*EXERCISE AIM*
Using the entries below, copy exactly each line from the line with "text: 5:31 ->" up to and including the line with "text: 22 ->", with every picture left out.

AVAILABLE DATA Start Marker

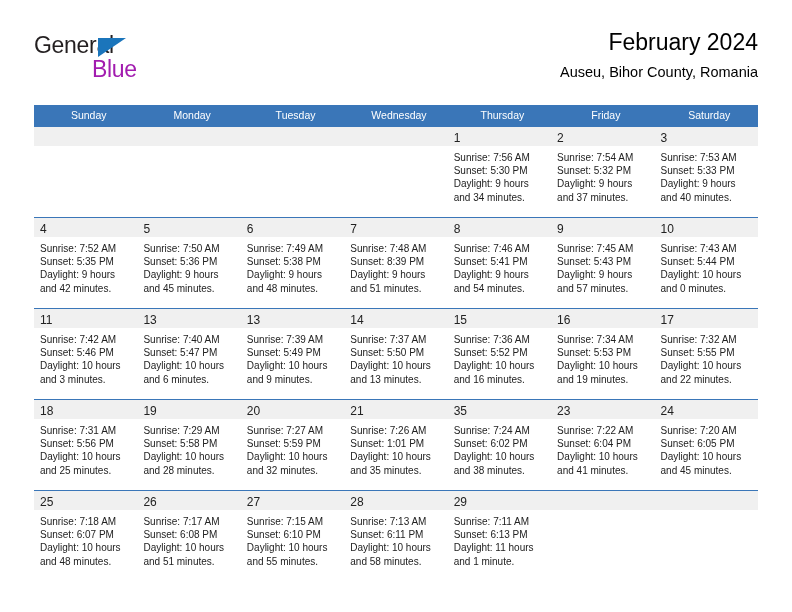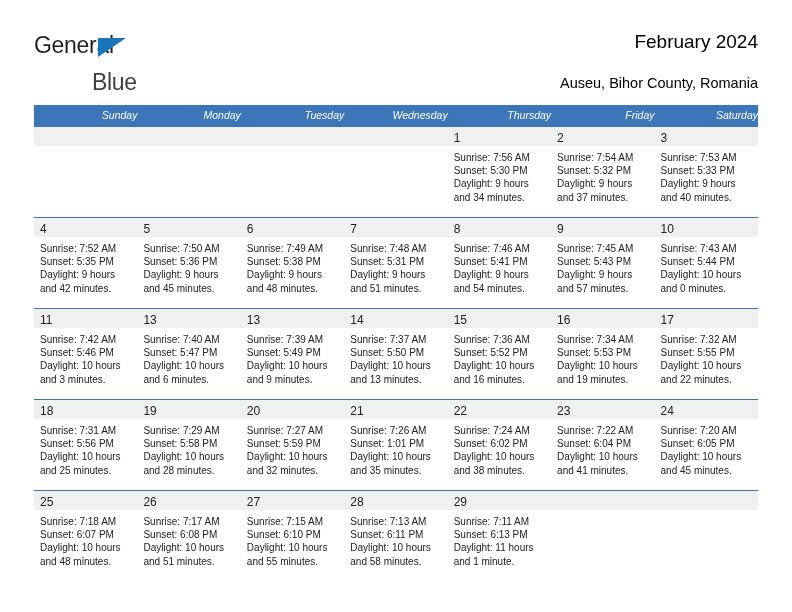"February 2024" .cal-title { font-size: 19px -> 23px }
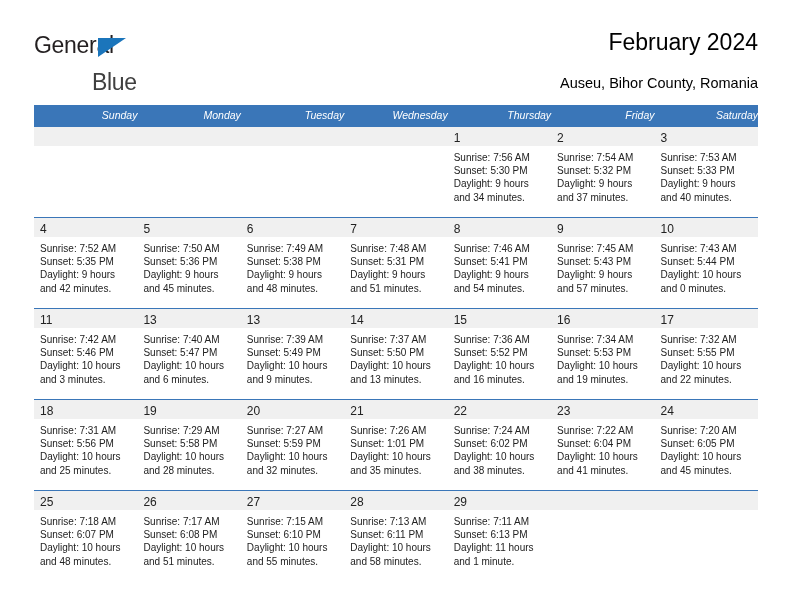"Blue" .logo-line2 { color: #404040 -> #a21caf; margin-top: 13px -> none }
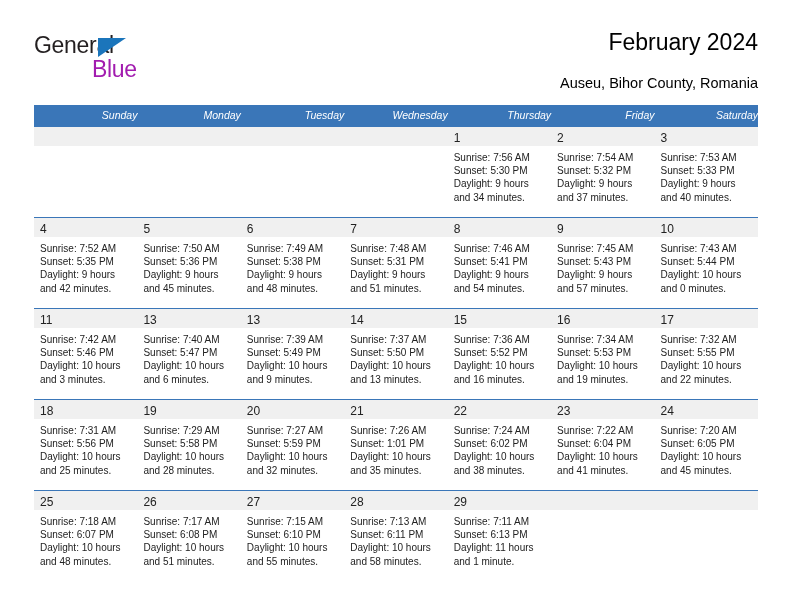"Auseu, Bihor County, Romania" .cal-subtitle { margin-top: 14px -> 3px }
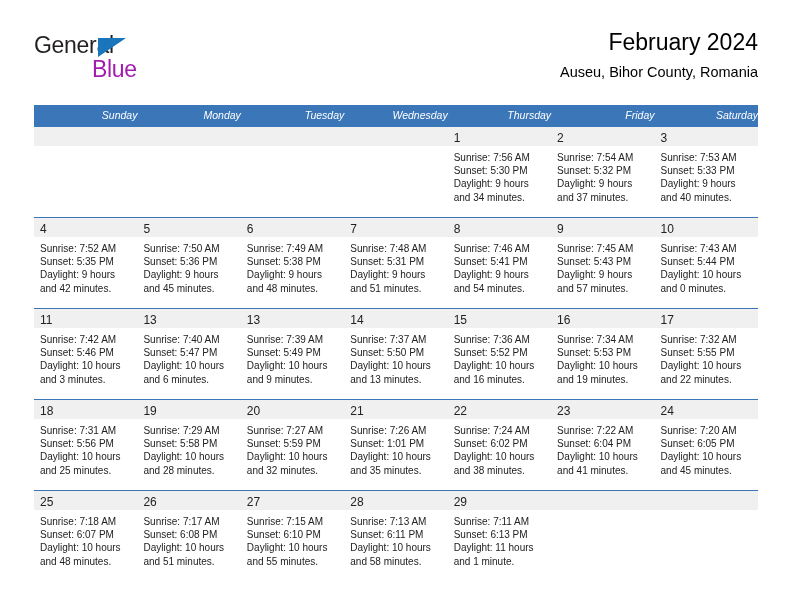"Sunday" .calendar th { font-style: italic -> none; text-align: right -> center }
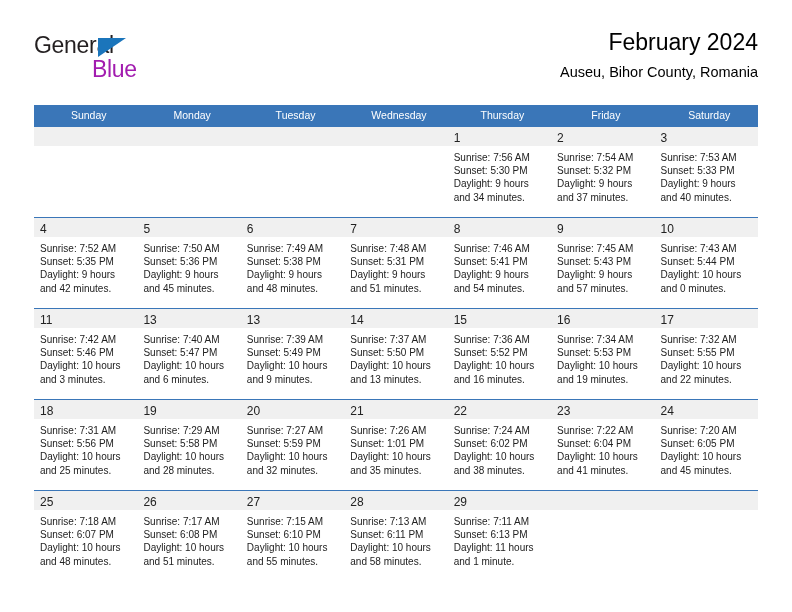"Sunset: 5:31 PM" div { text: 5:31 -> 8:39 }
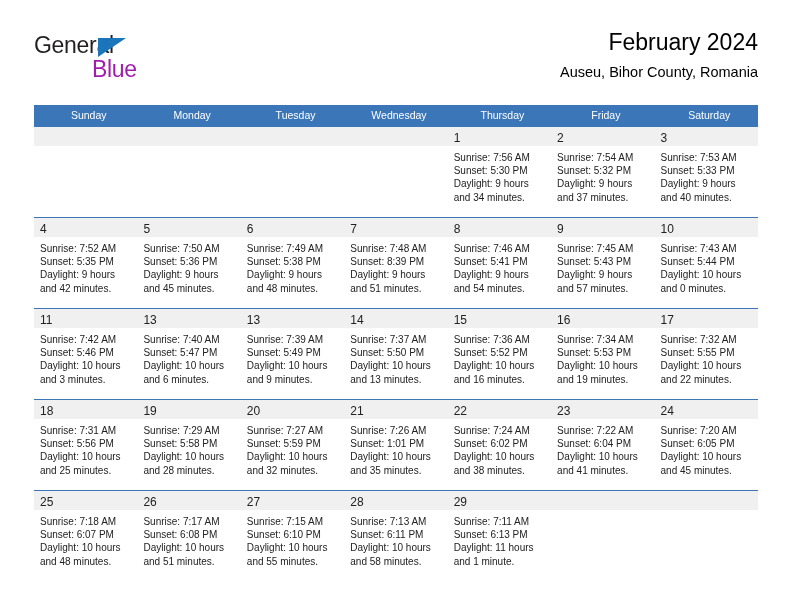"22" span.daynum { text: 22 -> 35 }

AVAILABLE DATA End Marker
AVAILABLE DATA Start Marker

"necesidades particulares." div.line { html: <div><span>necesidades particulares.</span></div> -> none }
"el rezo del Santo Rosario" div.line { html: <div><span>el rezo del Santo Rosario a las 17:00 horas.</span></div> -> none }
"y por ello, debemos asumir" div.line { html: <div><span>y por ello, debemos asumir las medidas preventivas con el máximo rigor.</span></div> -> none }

AVAILABLE DATA End Marker

*WRITTEN REPLY*
"Sunset: 5:31 PM" div { text: 5:31 -> 8:39 }
"22" span.daynum { text: 22 -> 35 }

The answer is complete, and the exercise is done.